4.1. First fixation duration

Table 7 lists one interaction between word frequency and decoding skill in determining first fixation duration. Its p value is over .00217, so it is not marked as a significant interaction.

4.2. First-pass reading time

Table 8 shows two interactions on first-pass reading time whose p values are below .01. Given their p values are smaller than (or close to) .00217, they are marked significant (or marginally significant). Figure 1 illustrates these interactions by showing that the correlation between word length and first-pass reading time is contingent on oral comprehension plus vocabulary and verbal working memory.

Figure 1 shows that the sensitivity of first-pass reading time to word length is better described as a segmented linear relation than a simple linear relation: the segmented linear curves well match the baseline loess curve and have smaller AIC and MSE than the linear curve (see Supplementary Table 2). In each panel, the segmented linear curve shows a pivot value of word length, below which the slop of the fitting curve remains small, whereas above which the slope increases, indicating that the participants showed longer first-pass reading time when reading longer words. Between the two panels in each figure, the sensitivity of first-pass reading time to word length exhibits different tendencies.

In Figure 1A, compared to the poor readers having low levels of oral comprehension plus vocabulary (the right panel), for words of the same length, the good readers having high levels of that skill (the left panel) had shorter first-pass reading time. Also, the good readers showed smaller slopes in the segmented linear curve than the poor readers (i.e., 5.585 vs. 8.938 and 19.39 vs. 29.757), indicating that the good readers were less sensitive to word length. Finally, the pivot points of word length were similar in the poor (1.652) and good (1.276) readers.

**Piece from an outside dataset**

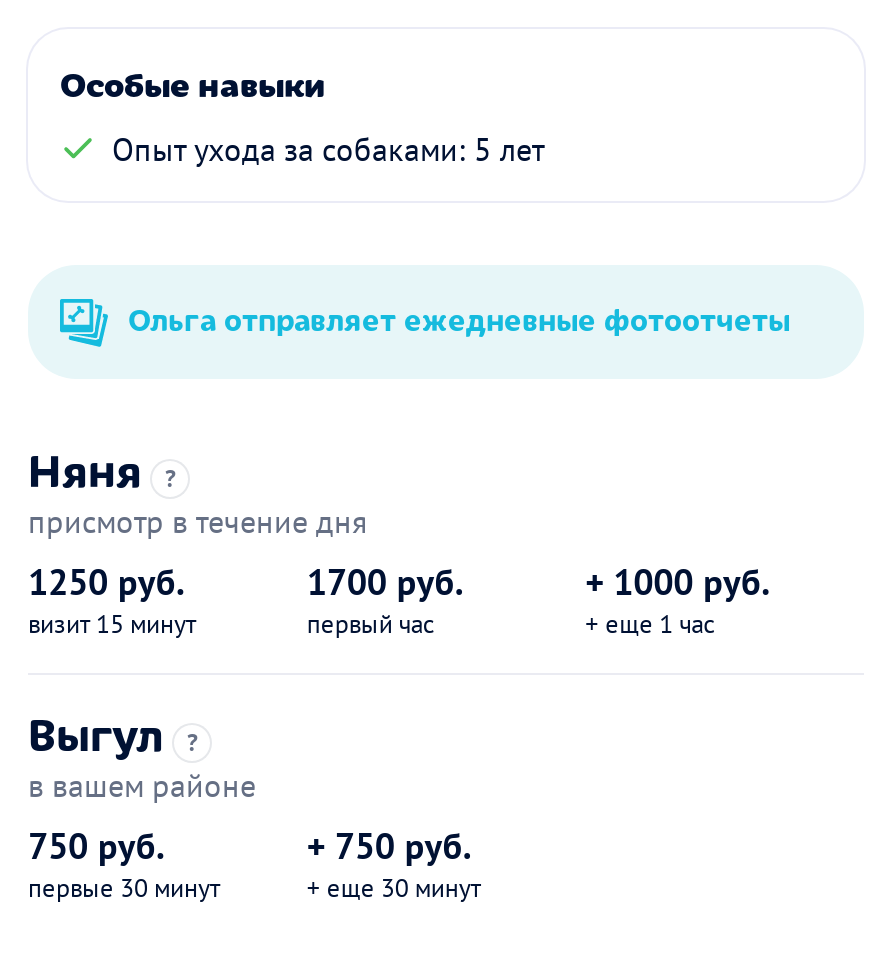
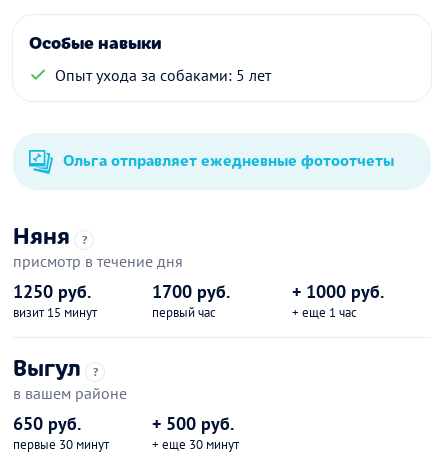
- 750 руб.
+ 650 руб.

- + 750 руб.
+ + 500 руб.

In Figure 1B, similarly, compared to the good readers having high levels of verbal working memory, the poor readers having low levels of that skill spent relatively more time in reading long words, and for both long and short words, their first-pass reading times remained more sensitive to word length (shown by the slopes of the segmented linear curves, 26.938 vs. 21.662 and 8.051 vs. 5.974). Nonetheless, the pivot points of word length in the poor and good readers were similar (1.435 vs. 1.418).

4.3. Total reading time

Table 9 shows three interactions on total reading time whose p values are below .01, two of which are marked as marginally significant and visualized in Figure 2.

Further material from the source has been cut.